KAPAA — A marlin that tipped the scales at 351 pounds was the heaviest fish caught during Saturday’s Garden Island Trollers fishing contest.
“They are so stoked on the fish,” said Kimberly Evans who submitted a photo of the “big boy” which was hooked up in the morning.
The crew aboard the Throphy Pro, including Joal Rumion, Leroy Slingerland and Billy Quereto, not only snagged the marlin but also a mahimahi which tipped the scales at 18.56 pounds — one of the heavier fish in that category.
“We got the big boy outside of Black Mountain,” said Quereto. “We hooked up around 9:30 a.m., and after fighting the fish for about 30 to 45 minutes, we put the lines back out, and less than a minute later, hooked the mahi. We must have hit a mahi pile, but since we had the big boy, we figured we’d call it a day.”
Another marlin tipping the scale at 174.50 pounds and an aku weighing in at 11.55 pounds from the Play Hooky, captained by John Nakamura, was enough to keep spectators oogling at the steady stream of fish boxes that crossed weighmasters Keoki Rapozo and Steven Okamoto.
“This fishing contest is an annual event which brings the community together to foster the spirit of good fellowship and unity among the fishermen of Kauai,” said Sea Captain Jolene Spence, who oversaw the results.

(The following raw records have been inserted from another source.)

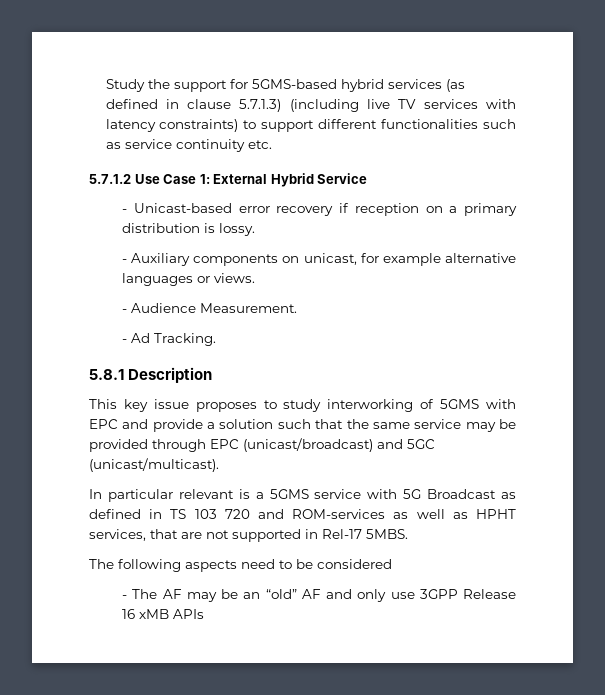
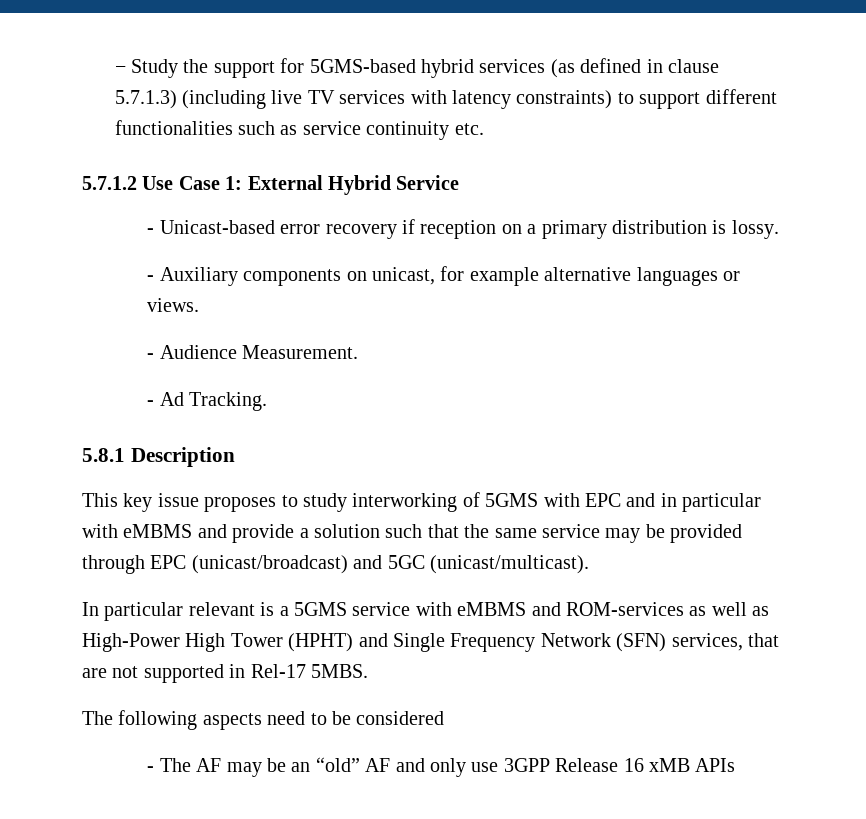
- Study the support for 5GMS-based hybrid services (as defined in clause 5.7.1.3) (including live TV services with latency constraints) to support different functionalities such as service continuity etc.
+ − Study the support for 5GMS-based hybrid services (as defined in clause 5.7.1.3) (including live TV services with latency constraints) to support different functionalities such as service continuity etc.
- This key issue proposes to study interworking of 5GMS with EPC and provide a solution such that the same service may be provided through EPC (unicast/broadcast) and 5GC (unicast/multicast).
+ This key issue proposes to study interworking of 5GMS with EPC and in particular with eMBMS and provide a solution such that the same service may be provided through EPC (unicast/broadcast) and 5GC (unicast/multicast).
- In particular relevant is a 5GMS service with 5G Broadcast as defined in TS 103 720 and ROM-services as well as HPHT services, that are not supported in Rel-17 5MBS.
+ In particular relevant is a 5GMS service with eMBMS and ROM-services as well as High-Power High Tower (HPHT) and Single Frequency Network (SFN) services, that are not supported in Rel-17 5MBS.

The Throphy Pro crew topped the mahimahi category with the 18.56-pound fish, followed by the Aloha III at 13.75 pounds, and the Julie Anne at 12 pounds. Garden Island Trollers officials assigned the Aloha III, with captain Larry Smith, as the top mahi and the Julie Anne, with captain Jojo Caspillo aboard, as the runner up the in the category.
Thirty-seven boats took part in the annual trolling tournament, where boats could leave from Kapaa, Anini or Nawiliwili harbors. All fish were weighed in Kapaa.
“We were going crazy,” said Charles Kenney, who, with the help of Jeana Nakamura, showed off his kaku, or barracuda, which tipped the scale at 25.70 pounds. “We caught the fish at around 11 a.m., and at noon, they announced ‘Others’ as the special prize.”
Kenney and Nakamura scanned the field, but the kaku finished tops in the Others category from the Korin Ann.
“This baby just got us a rod and reel valued at about $1,200,” Kenney said.
With the big battles taking place, spectators were kept in place as they waited for the ahi that had reported in but had not crossed the scales.
Kamalei Alexander ended the suspense with about 30 minutes remaining in the weigh-in, when he submitted two fish — the first weighing in at 183.15 pounds and the second settling the scale at 161 pounds — from the Maya, which was captained by Milo Marguia.
But Ryan Koga, aboard the Kiana kai, snagged the runner up spot on a 161.80-pound fish. The Keour, which radio-ed in an estimated 150-pounder, settled at 144.65 pounds and the Hale Kai, coming in early, followed at 141.85 pounds.
Another battle waged in the Ono category when the crew aboard the Hana Pa, captained by Kimo Pa, came in with a 24.15 pounder. This was challenged by the Makalapua crew, captained by Devin Daligdig, who came in with an ono of identical weight.
The tie breaker of when the fish was radio-ed in gave the Hana Pa top honors followed by Makalapua. Other ono included a 23.35 submission from the Miss Jo, a 19.55-pound fish from the Kai Holo III, and a 15.85-pounder filling in the leaderboard.
The Kini Kia had the heaviest aku at 18.25 pounds, followed by the Kristen K at 17.25 pounds, and the Kekoa at 16.40 pounds.
Anglers, their families and friends were treated to the awards banquet on Sunday with food being provided by Mark’s Place and Contemporary Flavors Catering, where the awards, trophies and door prizes were distributed.